You know the old saying – greatly paraphrased here – that you need to know history or you are doomed to repeat it. That having been said, “How do you get kids to want to watch history as it happens?”
I am not talking the huge things like 9/11 which was basically force-fed to children on television. I am talking the everyday history like the passing of a president. I have had this thought since my children, ages 12 – 22, all told me I was nuts to be watching parts of the funeral of Gerald R. Ford. I truly don’t understand why they don’t think watching this part of their country’s history is important. On top of a funeral service, they would have received bits and pieces of history, the types of things that are not in the history books when talking about Nixon, Agnew, Ford and their meshed times in office.
Maybe one is born with the desire to be a “history” or “news” junkie. My children all know that I love to watch the news, that rather than music most of the day in the background as I work there is news. I can remember, as a 12 year old, watching the ever depressing news about Vietnam. I remember the break-in to programming about the trial of Lt. Calley. I remember history that my children now read about in books and watching it unravel in front of my eyes. My children do not seem to want to have these memories.
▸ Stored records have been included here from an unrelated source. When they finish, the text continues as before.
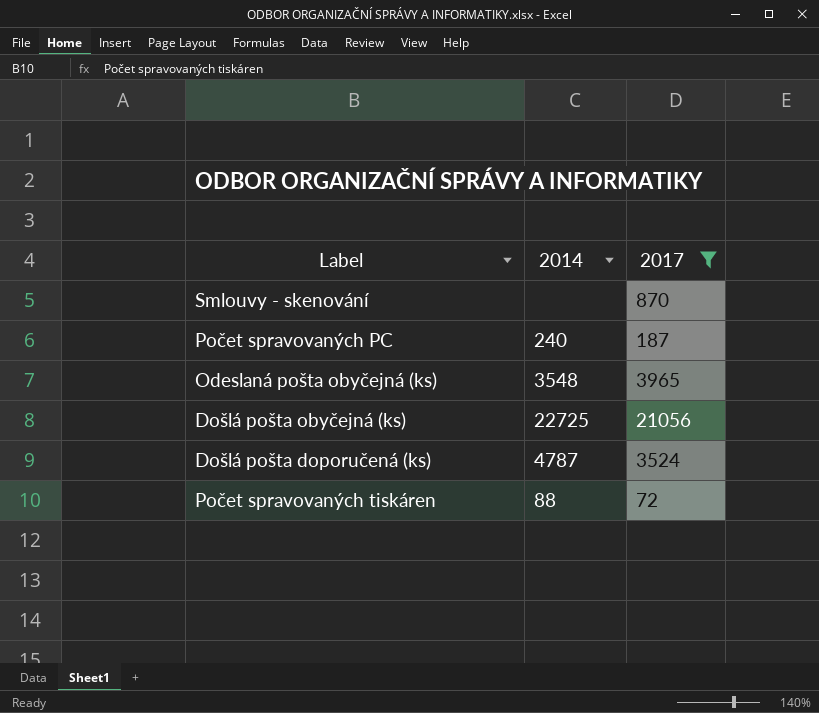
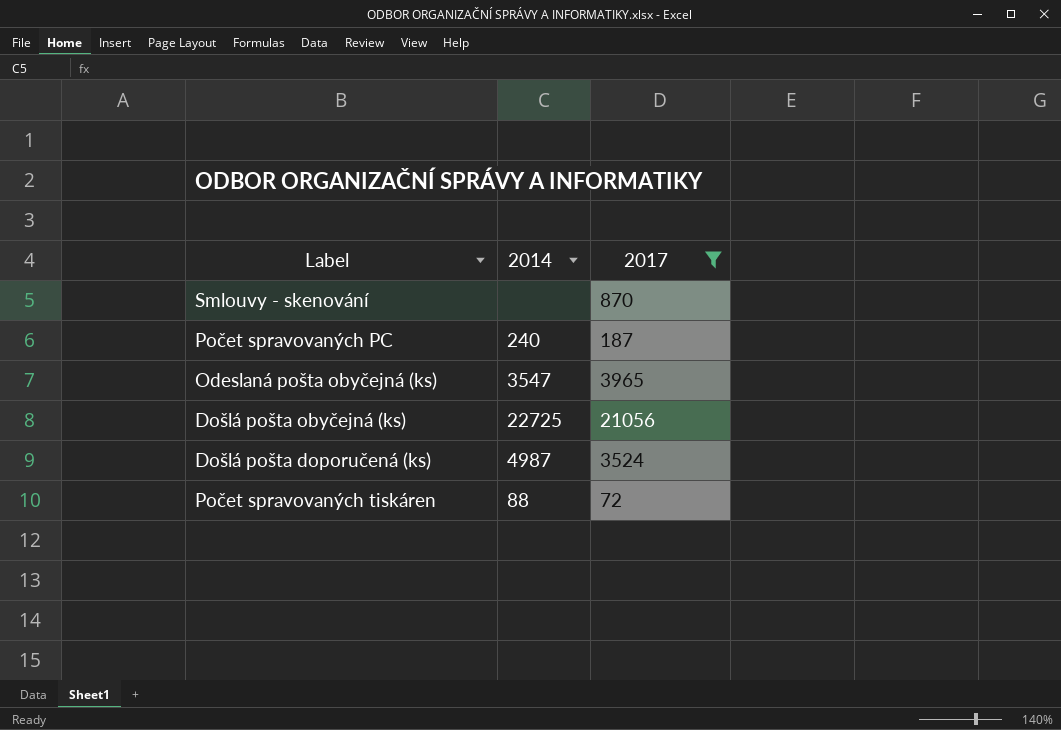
Odeslaná pošta obyčejná (ks) | 2014: 3548 -> 3547
Došlá pošta doporučená (ks) | 2014: 4787 -> 4987

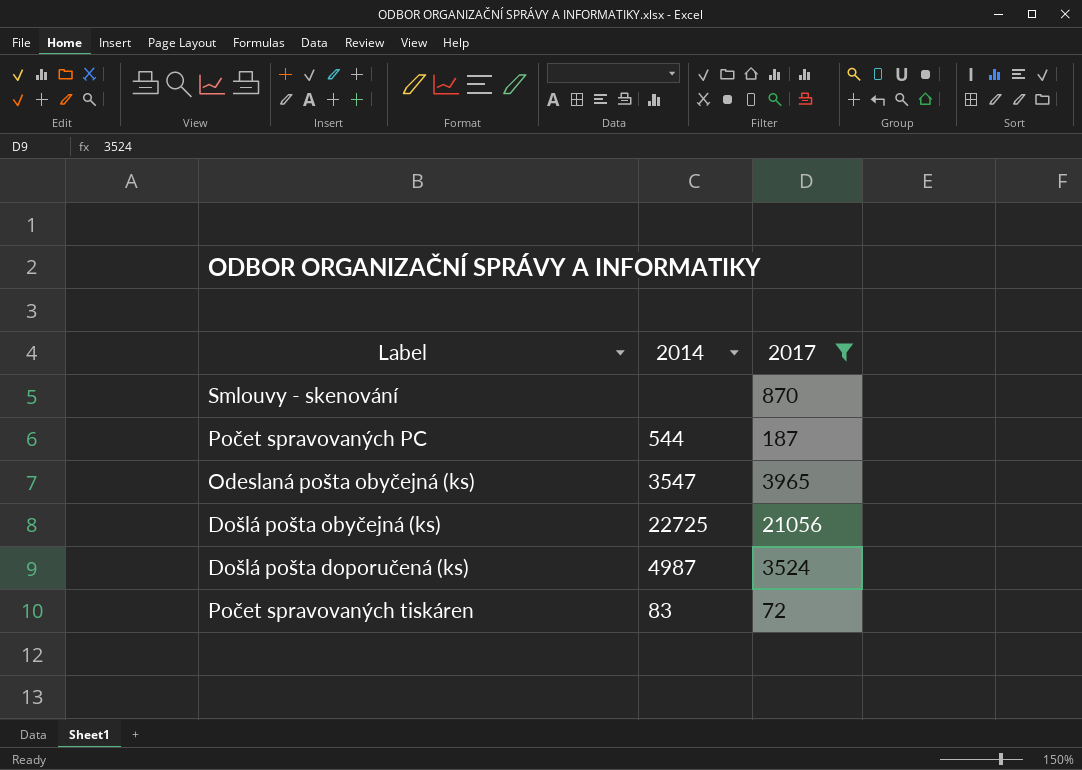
Počet spravovaných PC | 2014: 240 -> 544
Počet spravovaných tiskáren | 2014: 88 -> 83

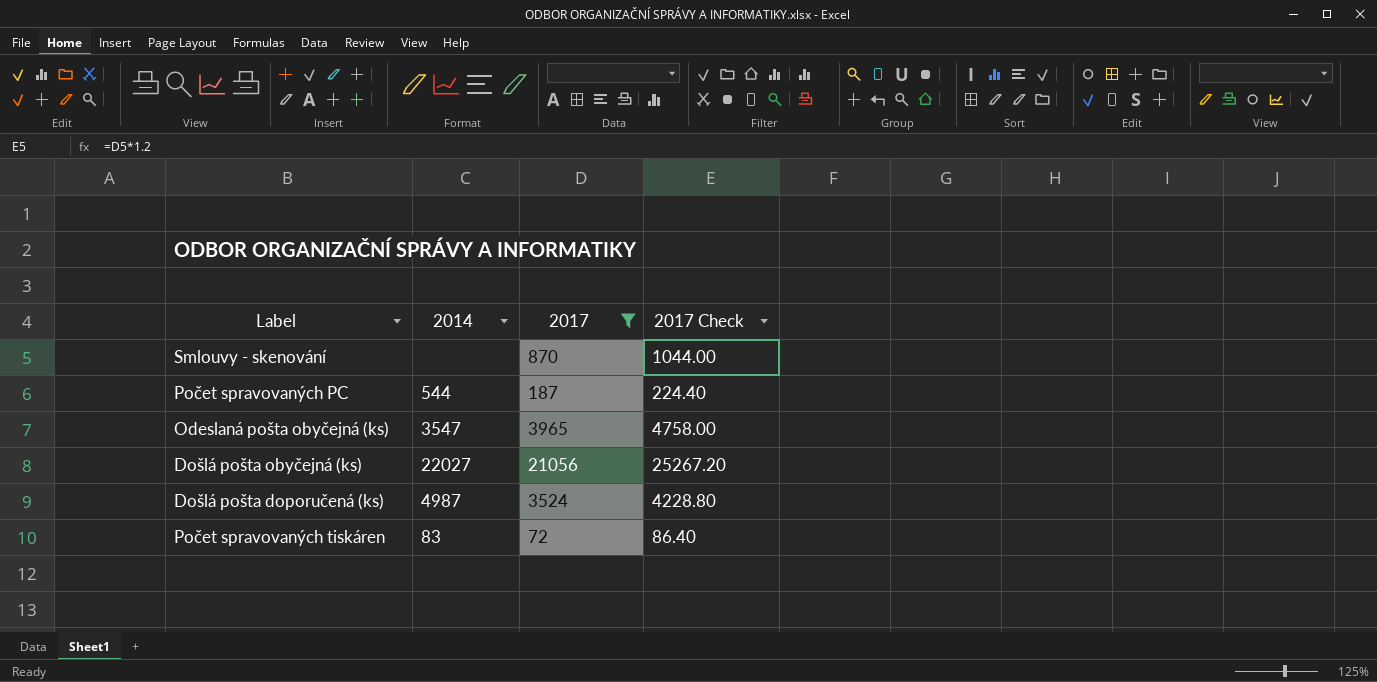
column 2017 Check | formula: none -> [2017] * 1.2
Došlá pošta obyčejná (ks) | 2014: 22725 -> 22027

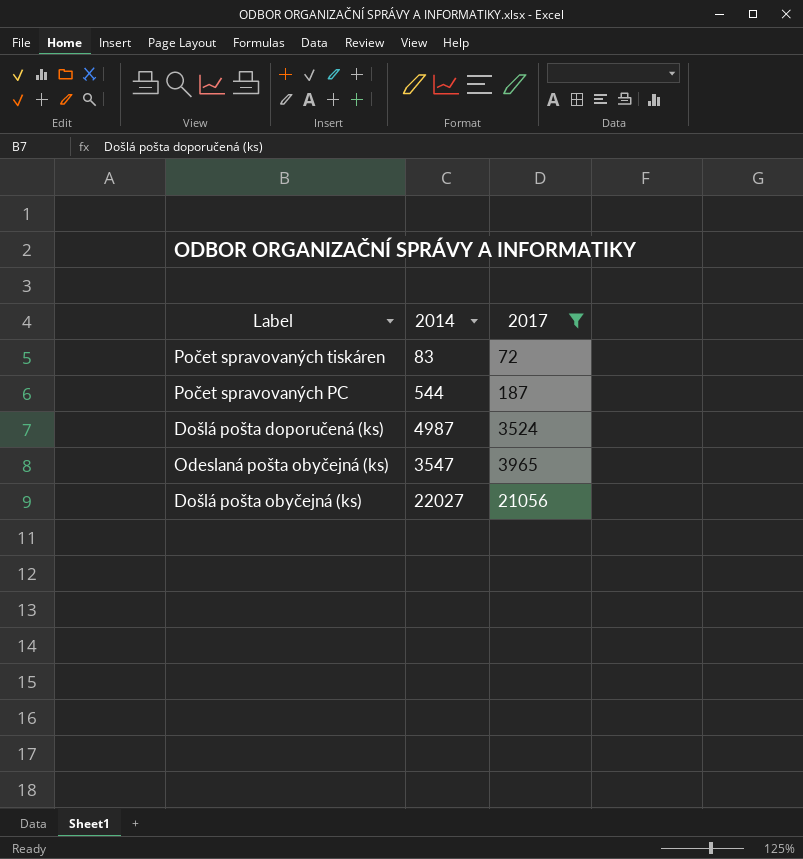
row order: none -> 2017 ascending
column 2017 Check | formula: [2017] * 1.2 -> none
row Smlouvy - skenování: none | 870 | 1044.00 -> none

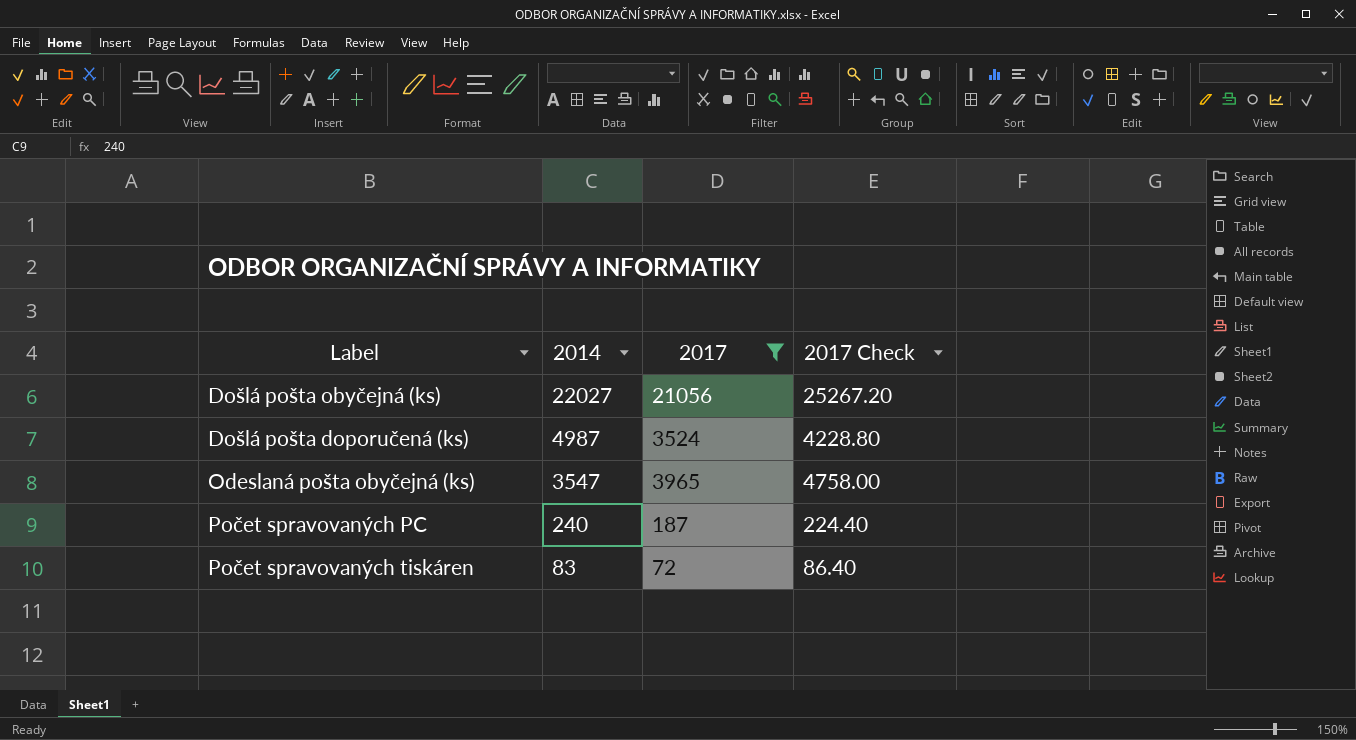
row order: 2017 ascending -> 2014 descending
column 2017 Check | formula: none -> [2017] * 1.2
Počet spravovaných PC | 2014: 544 -> 240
Maybe it is a case of the two spectrums of life – the young and the old. My mother and stepfather live near Palm Desert, California. They go to tennis matches at the tennis center where people were parking to go to the California viewing of Gerald R. Ford at St. Margaret’s in Palm Desert. When asked if they would go, my mother thought I was crazy also. But she has seen history in the making – more than I have – so it is not a total disregard like the youth of this age have.
How do we get children – and I use the term losely – to watch history as it happens?